## TASK DIRECTIONS
I'd like every line in the following listing that holds "revoke" copied.

★ ★ ★

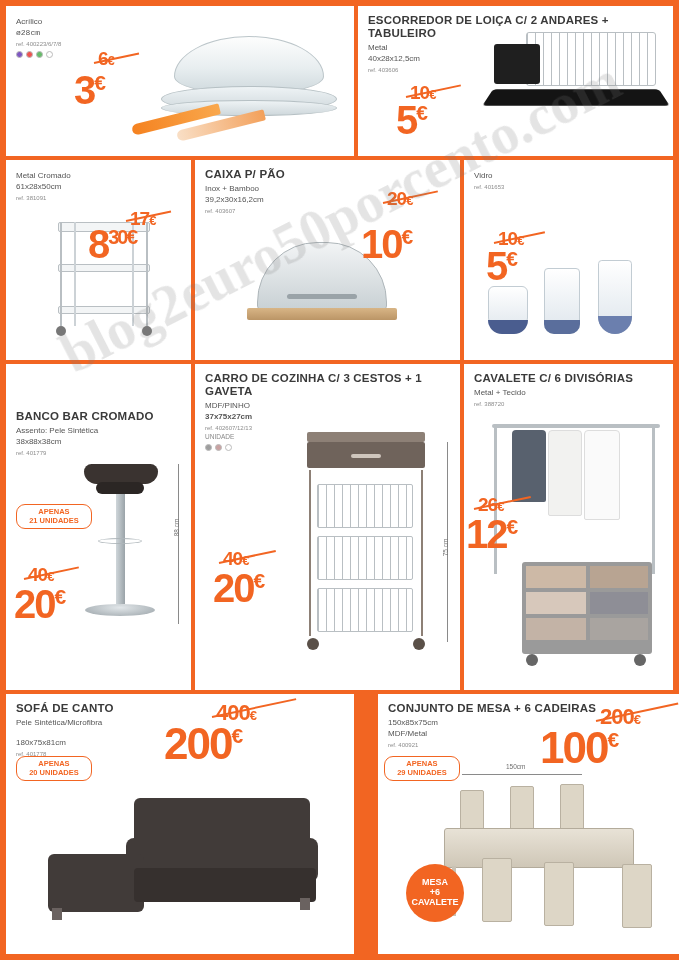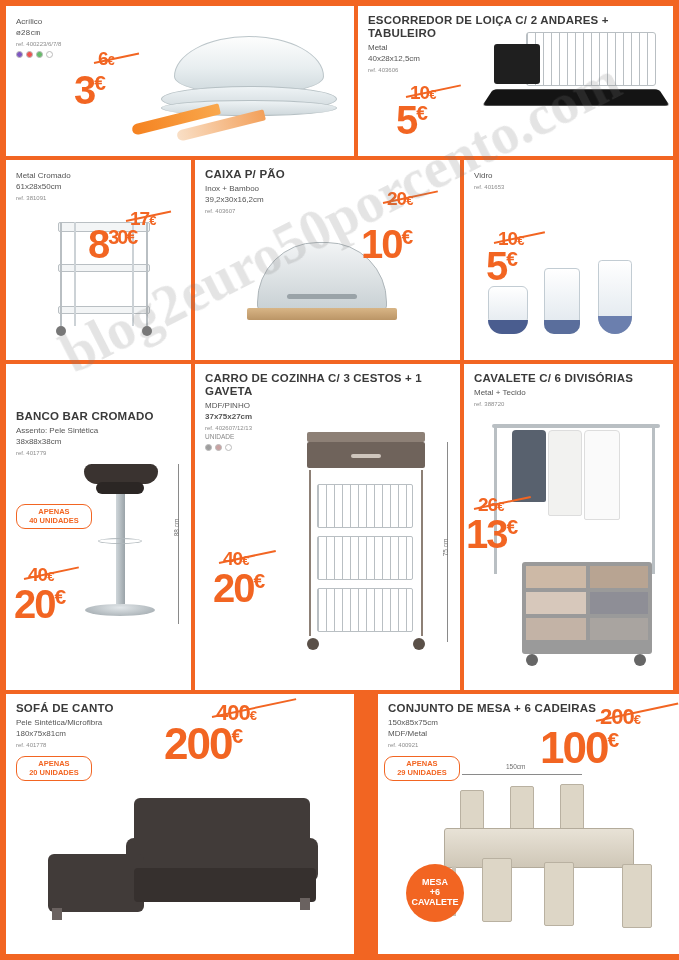--- a/index.html
+++ b/index.html
@@ -310,21 +310,21 @@
     </div>
 
     <div class="cell" style="left:0;top:358px;width:185px;height:326px;">
       <div style="margin-top:38px;" class="title">BANCO BAR CROMADO</div>
       <div class="subtitle">Assento: Pele Sintética</div>
       <div class="subtitle" style="margin-top:1px;">38x88x38cm</div>
       <div class="ref">ref. 401779</div>
 
       <div class="apenas" style="left:10px;top:140px;width:76px;">
         <div>APENAS</div>
-        <div>40 UNIDADES</div>
+        <div>21 UNIDADES</div>
       </div>
 
       <div class="art" style="left:68px;top:100px;width:110px;height:200px;">
         <div class="stool-seat" style="position:absolute;left:10px;top:0;"></div>
         <div style="position:absolute;left:22px;top:18px;width:48px;height:12px;background:#2b2624;border-radius:6px;"></div>
         <div class="stool-pole" style="position:absolute;left:42px;top:30px;height:110px;"></div>
         <div style="position:absolute;left:24px;top:74px;width:44px;height:6px;border:1px solid #aeb6ba;border-radius:50%;"></div>
         <div class="stool-base" style="position:absolute;left:11px;top:140px;"></div>
       </div>
 
@@ -400,28 +400,28 @@
         <div style="position:absolute;left:108px;top:206px;width:58px;height:22px;background:#a9a4a0;"></div>
         <div style="position:absolute;left:44px;top:242px;width:12px;height:12px;border-radius:50%;background:#666;"></div>
         <div style="position:absolute;left:152px;top:242px;width:12px;height:12px;border-radius:50%;background:#666;"></div>
       </div>
 
       <div class="price-old" style="left:14px;top:130px;">
         <span>26</span><span class="eu">€</span>
       </div>
       <div class="strike" style="left:10px;top:144px;width:58px;"></div>
       <div class="price-new" style="left:2px;top:152px;">
-        <span>13</span><span class="eu">€</span>
+        <span>12</span><span class="eu">€</span>
       </div>
     </div>
 
     <div class="cell" style="left:0;top:688px;width:348px;height:260px;">
       <div class="title">SOFÁ DE CANTO</div>
       <div class="subtitle">Pele Sintética/Microfibra</div>
-      <div class="subtitle" style="margin-top:1px;">180x75x81cm</div>
+      <div class="subtitle" style="margin-top:10px;">180x75x81cm</div>
       <div class="ref">ref. 401778</div>
 
       <div class="apenas" style="left:10px;top:62px;width:76px;">
         <div>APENAS</div>
         <div>20 UNIDADES</div>
       </div>
 
       <div class="art" style="left:28px;top:104px;width:290px;height:140px;">
         <div class="sofa-main" style="position:absolute;left:100px;top:0;width:176px;height:46px;"></div>
         <div class="sofa-main" style="position:absolute;left:92px;top:40px;width:192px;height:44px;border-radius:8px;"></div>

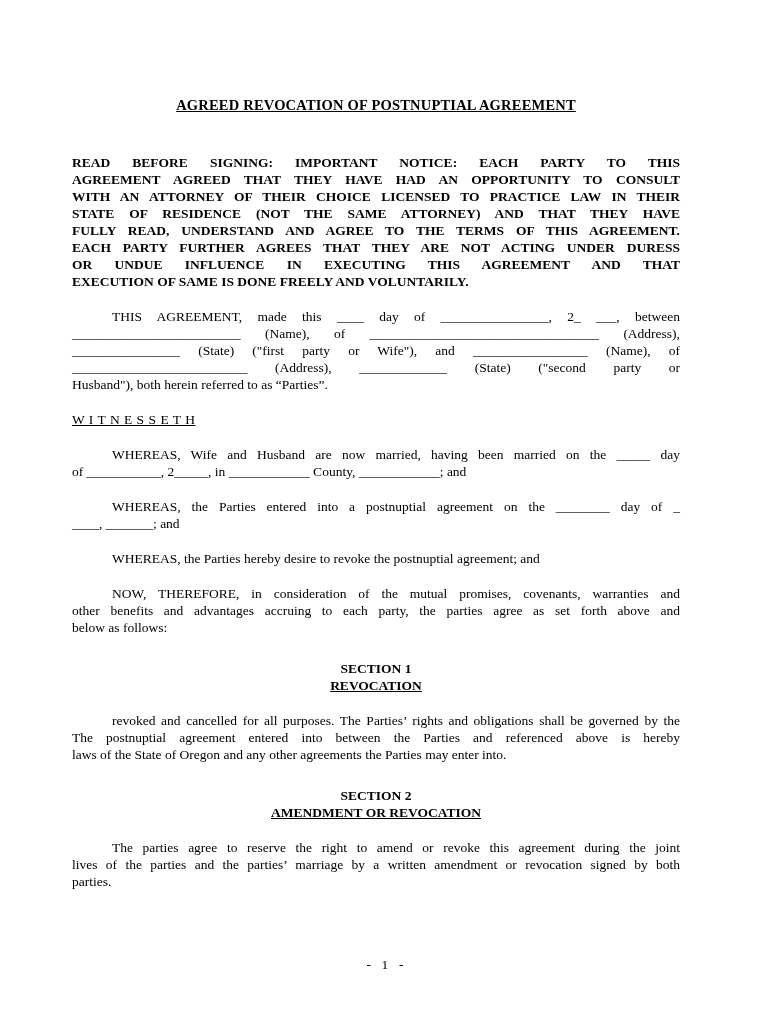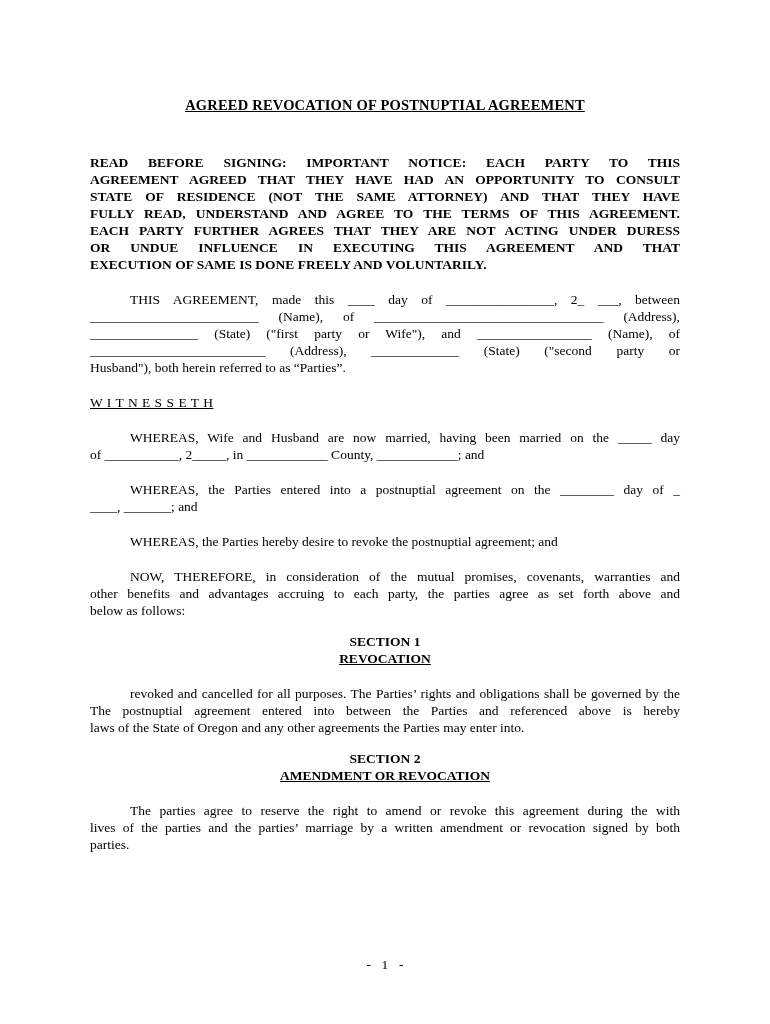--- a/index.html
+++ b/index.html
@@ -1,21 +1,21 @@
 <!DOCTYPE html>
 <html><head>
 <meta charset="utf-8">
 <style>
   html, body { margin: 0; padding: 0; background: #ffffff; }
   .page {
     position: relative;
     width: 770px;
     height: 1024px;
     box-sizing: border-box;
-    padding: 97px 90px 0 90px;
+    padding: 97px 90px 0 72px;
     background: #ffffff;
     color: #000000;
     font-family: "Liberation Serif", "DejaVu Serif", serif;
     font-size: 13.5px;
     line-height: 17px;
     overflow: hidden;
   }
   .doc-title {
     text-align: center;
     font-weight: bold;
@@ -27,21 +27,21 @@
   .bold-notice { font-weight: bold; margin-top: 40px; }
   .jline {
     text-align: justify;
     text-align-last: justify;
     min-height: 17px;
   }
   .jline.last { text-align-last: left; }
   .indent .jline:first-child { text-indent: 40px; }
   .witnesseth { letter-spacing: 0.5px; text-decoration: underline; }
   .section-head {
-    margin-top: 14px;
+    margin-top: 24px;
     text-align: center;
     font-weight: bold;
   }
   .sec-title { text-decoration: underline; text-align: center; }
   .footer {
     position: absolute;
     top: 956px;
     left: 0;
     width: 770px;
     text-align: center;
@@ -52,20 +52,21 @@
 </head>
 <body>
 
 <div class="page">
 
   <div class="doc-title">AGREED REVOCATION OF POSTNUPTIAL AGREEMENT</div>
 
   <div class="para bold-notice">
       <div class="jline">READ BEFORE SIGNING:  IMPORTANT NOTICE:  EACH PARTY TO THIS</div>
       <div class="jline">AGREEMENT AGREED THAT THEY HAVE HAD AN OPPORTUNITY TO CONSULT</div>
+      <div class="jline">WITH AN ATTORNEY OF THEIR CHOICE LICENSED TO PRACTICE LAW IN THEIR</div>
       <div class="jline">STATE OF RESIDENCE (NOT THE SAME ATTORNEY) AND THAT THEY HAVE</div>
       <div class="jline">FULLY READ, UNDERSTAND AND AGREE TO THE TERMS OF THIS AGREEMENT.</div>
       <div class="jline">EACH PARTY FURTHER AGREES THAT THEY ARE NOT ACTING UNDER DURESS</div>
       <div class="jline">OR UNDUE INFLUENCE IN EXECUTING THIS AGREEMENT AND THAT</div>
       <div class="jline last">EXECUTION OF SAME IS DONE FREELY AND VOLUNTARILY.</div>
     </div>
 
   <div class="para indent">
       <div class="jline">THIS AGREEMENT, made this ____ day of ________________, 2_ ___, between</div>
       <div class="jline">_________________________ (Name), of __________________________________ (Address),</div>
@@ -107,20 +108,20 @@
       <div class="jline">The postnuptial agreement entered into between the Parties and referenced above is hereby</div>
       <div class="jline last">laws of the State of Oregon and any other agreements the Parties may enter into.</div>
     </div>
 
   <div class="section-head">
     <div class="sec-num">SECTION 2</div>
     <div class="sec-title">AMENDMENT OR REVOCATION</div>
   </div>
 
   <div class="para indent">
-      <div class="jline">The parties agree to reserve the right to amend or revoke this agreement during the with</div>
+      <div class="jline">The parties agree to reserve the right to amend or revoke this agreement during the joint</div>
       <div class="jline">lives of the parties and the parties’ marriage by a written amendment or revocation signed by both</div>
       <div class="jline last">parties.</div>
     </div>
 
   <div class="footer">-  1  -</div>
 
 </div>
 
 </body></html>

★ ★ ★

## WRITTEN REPLY
-      <div class="jline">The parties agree to reserve the right to amend or revoke this agreement during the with</div>
+      <div class="jline">The parties agree to reserve the right to amend or revoke this agreement during the joint</div>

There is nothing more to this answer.